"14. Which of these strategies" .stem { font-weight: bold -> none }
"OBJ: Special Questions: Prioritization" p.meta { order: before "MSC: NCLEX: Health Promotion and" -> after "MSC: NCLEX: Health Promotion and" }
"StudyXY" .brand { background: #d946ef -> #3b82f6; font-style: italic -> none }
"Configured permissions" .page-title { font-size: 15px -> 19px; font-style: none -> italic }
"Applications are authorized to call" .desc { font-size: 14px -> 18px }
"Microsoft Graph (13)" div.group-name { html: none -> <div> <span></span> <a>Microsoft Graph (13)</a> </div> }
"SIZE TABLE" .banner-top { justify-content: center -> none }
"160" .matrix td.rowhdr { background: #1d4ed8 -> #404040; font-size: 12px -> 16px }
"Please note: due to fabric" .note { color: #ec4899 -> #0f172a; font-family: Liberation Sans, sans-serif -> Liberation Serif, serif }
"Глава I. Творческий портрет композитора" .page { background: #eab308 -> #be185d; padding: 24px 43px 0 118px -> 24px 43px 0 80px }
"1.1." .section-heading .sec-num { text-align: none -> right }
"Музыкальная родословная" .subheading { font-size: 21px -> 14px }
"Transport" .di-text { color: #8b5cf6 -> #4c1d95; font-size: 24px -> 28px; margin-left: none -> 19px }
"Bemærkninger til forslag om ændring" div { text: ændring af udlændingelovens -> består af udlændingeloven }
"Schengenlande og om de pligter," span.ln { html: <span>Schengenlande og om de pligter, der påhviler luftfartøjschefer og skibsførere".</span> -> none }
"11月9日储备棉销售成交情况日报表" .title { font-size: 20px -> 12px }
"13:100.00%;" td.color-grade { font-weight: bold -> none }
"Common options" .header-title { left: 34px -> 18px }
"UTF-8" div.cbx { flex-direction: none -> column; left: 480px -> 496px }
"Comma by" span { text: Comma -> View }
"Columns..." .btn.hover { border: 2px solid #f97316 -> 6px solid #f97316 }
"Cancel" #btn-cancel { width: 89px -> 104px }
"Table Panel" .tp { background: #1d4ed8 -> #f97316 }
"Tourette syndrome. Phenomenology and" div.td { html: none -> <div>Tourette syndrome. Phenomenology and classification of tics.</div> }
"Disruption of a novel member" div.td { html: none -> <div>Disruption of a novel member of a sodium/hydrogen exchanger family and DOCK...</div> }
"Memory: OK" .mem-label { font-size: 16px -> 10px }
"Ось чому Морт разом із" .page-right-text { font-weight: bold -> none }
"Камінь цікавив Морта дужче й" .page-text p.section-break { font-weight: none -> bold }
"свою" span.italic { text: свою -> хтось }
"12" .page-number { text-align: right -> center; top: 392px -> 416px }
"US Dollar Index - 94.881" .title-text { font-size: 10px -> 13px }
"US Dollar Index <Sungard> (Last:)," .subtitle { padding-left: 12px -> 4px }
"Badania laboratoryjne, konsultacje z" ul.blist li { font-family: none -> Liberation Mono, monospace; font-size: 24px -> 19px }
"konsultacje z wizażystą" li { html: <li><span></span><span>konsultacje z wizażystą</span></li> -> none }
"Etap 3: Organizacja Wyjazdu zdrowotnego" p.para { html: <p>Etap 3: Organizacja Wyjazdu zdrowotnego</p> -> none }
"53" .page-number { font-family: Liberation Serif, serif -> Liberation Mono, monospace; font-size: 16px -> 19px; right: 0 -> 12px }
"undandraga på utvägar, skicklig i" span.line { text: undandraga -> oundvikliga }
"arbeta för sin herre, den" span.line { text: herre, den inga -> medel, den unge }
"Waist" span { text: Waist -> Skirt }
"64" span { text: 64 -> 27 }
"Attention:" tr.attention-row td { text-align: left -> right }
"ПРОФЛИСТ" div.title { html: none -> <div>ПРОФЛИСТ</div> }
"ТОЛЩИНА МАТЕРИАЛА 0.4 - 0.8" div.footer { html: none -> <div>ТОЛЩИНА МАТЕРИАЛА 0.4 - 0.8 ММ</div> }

WHAT YOU NEED TO DO:
Repeat the records, every one of them, without any deviation.

ANSWER TO THE EXERCISE:
"14. Which of these strategies" .stem { font-weight: bold -> none }
"OBJ: Special Questions: Prioritization" p.meta { order: before "MSC: NCLEX: Health Promotion and" -> after "MSC: NCLEX: Health Promotion and" }
"StudyXY" .brand { background: #d946ef -> #3b82f6; font-style: italic -> none }
"Configured permissions" .page-title { font-size: 15px -> 19px; font-style: none -> italic }
"Applications are authorized to call" .desc { font-size: 14px -> 18px }
"Microsoft Graph (13)" div.group-name { html: none -> <div> <span></span> <a>Microsoft Graph (13)</a> </div> }
"SIZE TABLE" .banner-top { justify-content: center -> none }
"160" .matrix td.rowhdr { background: #1d4ed8 -> #404040; font-size: 12px -> 16px }
"Please note: due to fabric" .note { color: #ec4899 -> #0f172a; font-family: Liberation Sans, sans-serif -> Liberation Serif, serif }
"Глава I. Творческий портрет композитора" .page { background: #eab308 -> #be185d; padding: 24px 43px 0 118px -> 24px 43px 0 80px }
"1.1." .section-heading .sec-num { text-align: none -> right }
"Музыкальная родословная" .subheading { font-size: 21px -> 14px }
"Transport" .di-text { color: #8b5cf6 -> #4c1d95; font-size: 24px -> 28px; margin-left: none -> 19px }
"Bemærkninger til forslag om ændring" div { text: ændring af udlændingelovens -> består af udlændingeloven }
"Schengenlande og om de pligter," span.ln { html: <span>Schengenlande og om de pligter, der påhviler luftfartøjschefer og skibsførere".</span> -> none }
"11月9日储备棉销售成交情况日报表" .title { font-size: 20px -> 12px }
"13:100.00%;" td.color-grade { font-weight: bold -> none }
"Common options" .header-title { left: 34px -> 18px }
"UTF-8" div.cbx { flex-direction: none -> column; left: 480px -> 496px }
"Comma by" span { text: Comma -> View }
"Columns..." .btn.hover { border: 2px solid #f97316 -> 6px solid #f97316 }
"Cancel" #btn-cancel { width: 89px -> 104px }
"Table Panel" .tp { background: #1d4ed8 -> #f97316 }
"Tourette syndrome. Phenomenology and" div.td { html: none -> <div>Tourette syndrome. Phenomenology and classification of tics.</div> }
"Disruption of a novel member" div.td { html: none -> <div>Disruption of a novel member of a sodium/hydrogen exchanger family and DOCK...</div> }
"Memory: OK" .mem-label { font-size: 16px -> 10px }
"Ось чому Морт разом із" .page-right-text { font-weight: bold -> none }
"Камінь цікавив Морта дужче й" .page-text p.section-break { font-weight: none -> bold }
"свою" span.italic { text: свою -> хтось }
"12" .page-number { text-align: right -> center; top: 392px -> 416px }
"US Dollar Index - 94.881" .title-text { font-size: 10px -> 13px }
"US Dollar Index <Sungard> (Last:)," .subtitle { padding-left: 12px -> 4px }
"Badania laboratoryjne, konsultacje z" ul.blist li { font-family: none -> Liberation Mono, monospace; font-size: 24px -> 19px }
"konsultacje z wizażystą" li { html: <li><span></span><span>konsultacje z wizażystą</span></li> -> none }
"Etap 3: Organizacja Wyjazdu zdrowotnego" p.para { html: <p>Etap 3: Organizacja Wyjazdu zdrowotnego</p> -> none }
"53" .page-number { font-family: Liberation Serif, serif -> Liberation Mono, monospace; font-size: 16px -> 19px; right: 0 -> 12px }
"undandraga på utvägar, skicklig i" span.line { text: undandraga -> oundvikliga }
"arbeta för sin herre, den" span.line { text: herre, den inga -> medel, den unge }
"Waist" span { text: Waist -> Skirt }
"64" span { text: 64 -> 27 }
"Attention:" tr.attention-row td { text-align: left -> right }
"ПРОФЛИСТ" div.title { html: none -> <div>ПРОФЛИСТ</div> }
"ТОЛЩИНА МАТЕРИАЛА 0.4 - 0.8" div.footer { html: none -> <div>ТОЛЩИНА МАТЕРИАЛА 0.4 - 0.8 ММ</div> }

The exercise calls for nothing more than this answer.